- **EXERCISE REQUIREMENTS**
The required output is an exact copy of the lines from the one containing "justify-content: flex-end ->" through the end of the entries below, with pictures removed.

(SOURCE DATA begins)

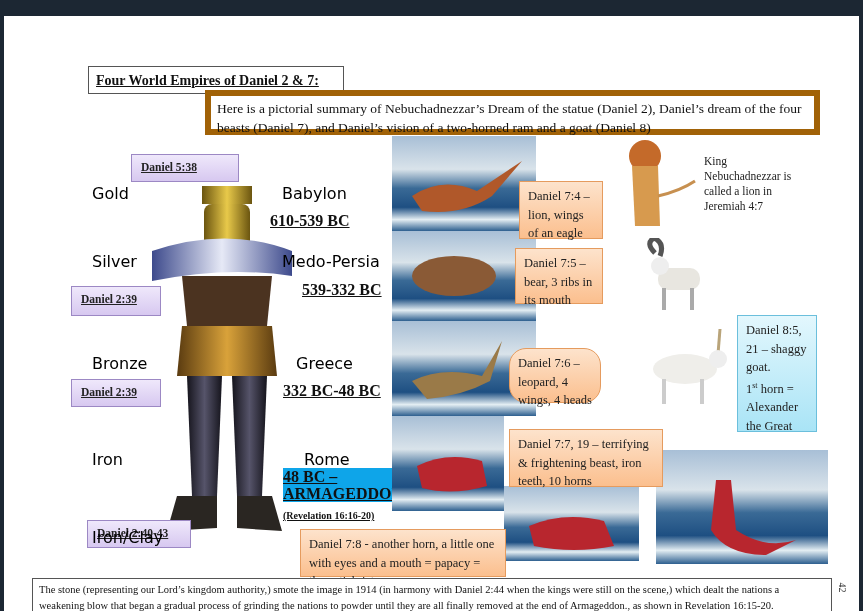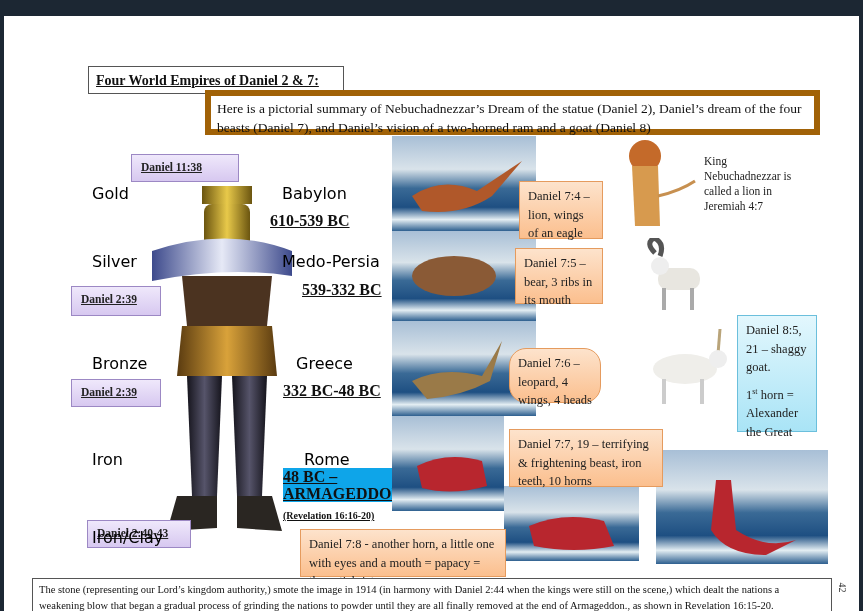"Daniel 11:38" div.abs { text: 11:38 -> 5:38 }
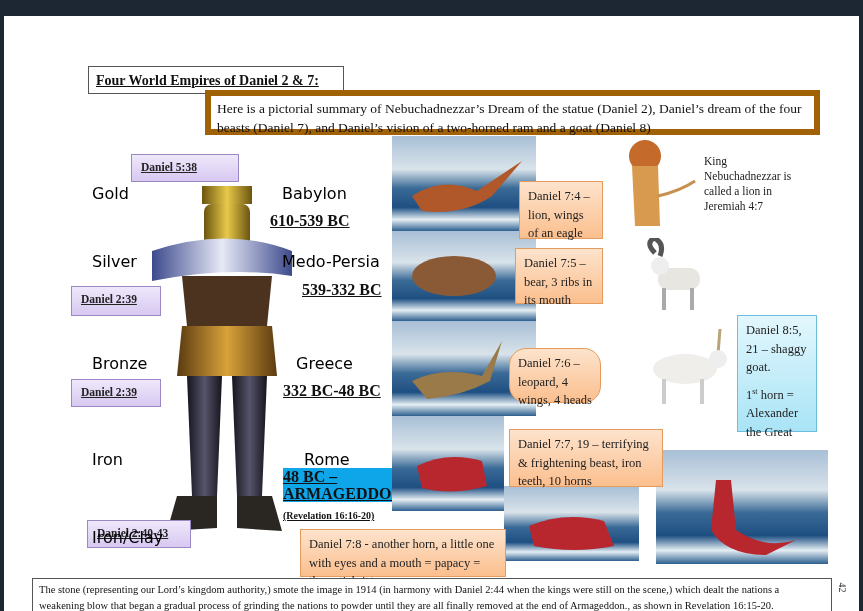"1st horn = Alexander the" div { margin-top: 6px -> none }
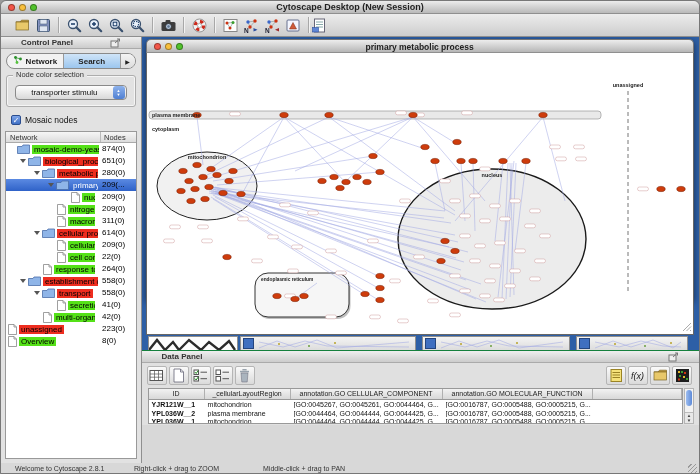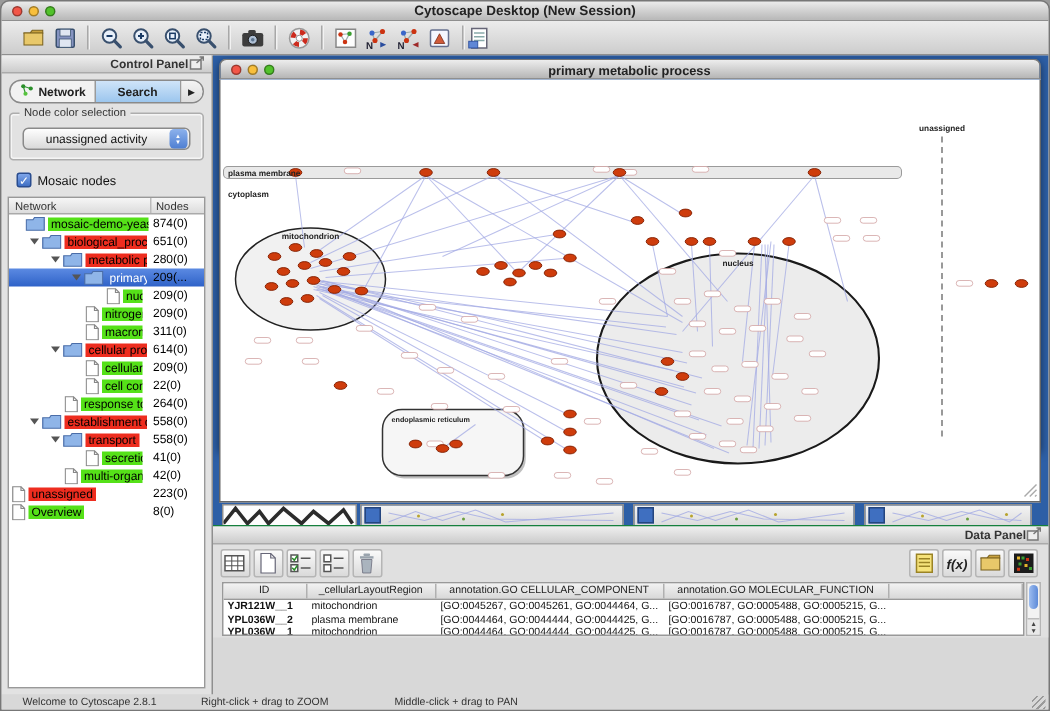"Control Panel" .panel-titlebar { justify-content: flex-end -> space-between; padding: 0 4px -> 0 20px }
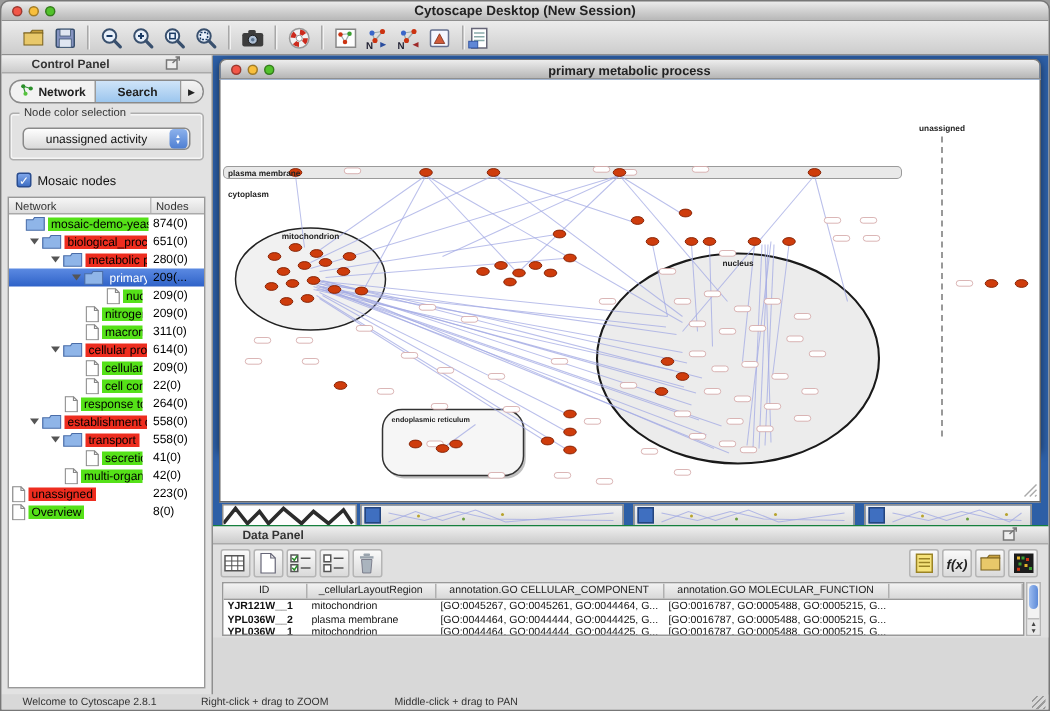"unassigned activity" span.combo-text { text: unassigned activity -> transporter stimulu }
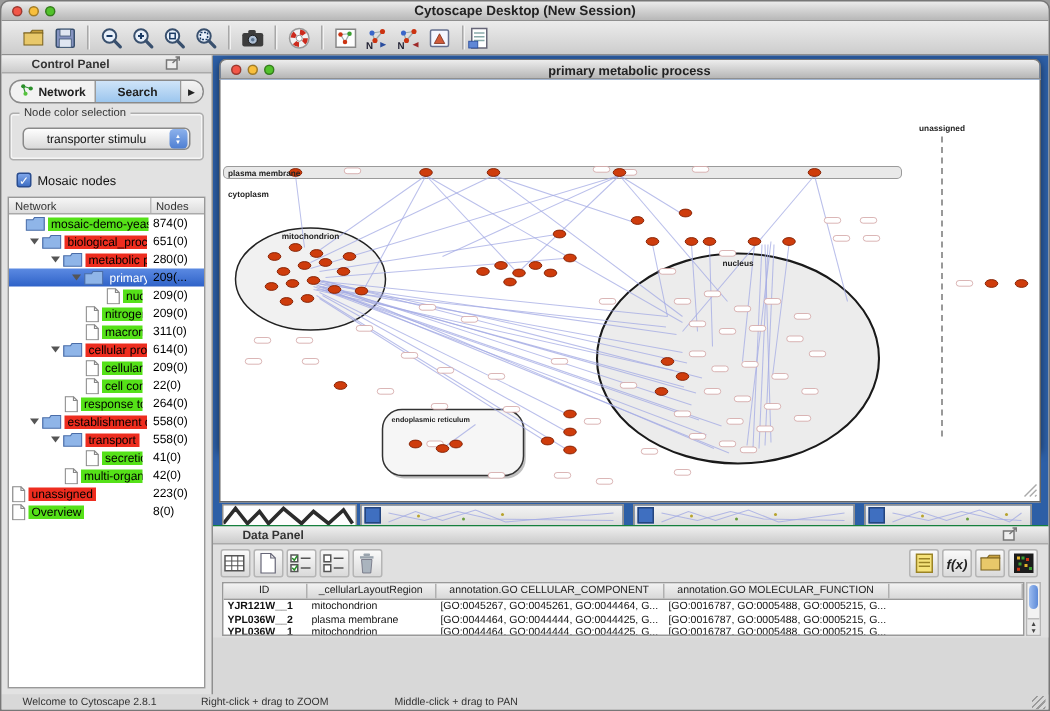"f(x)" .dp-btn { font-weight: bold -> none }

(SOURCE DATA ends)

- **SOLUTION FOR THIS EXERCISE**
"Control Panel" .panel-titlebar { justify-content: flex-end -> space-between; padding: 0 4px -> 0 20px }
"unassigned activity" span.combo-text { text: unassigned activity -> transporter stimulu }
"f(x)" .dp-btn { font-weight: bold -> none }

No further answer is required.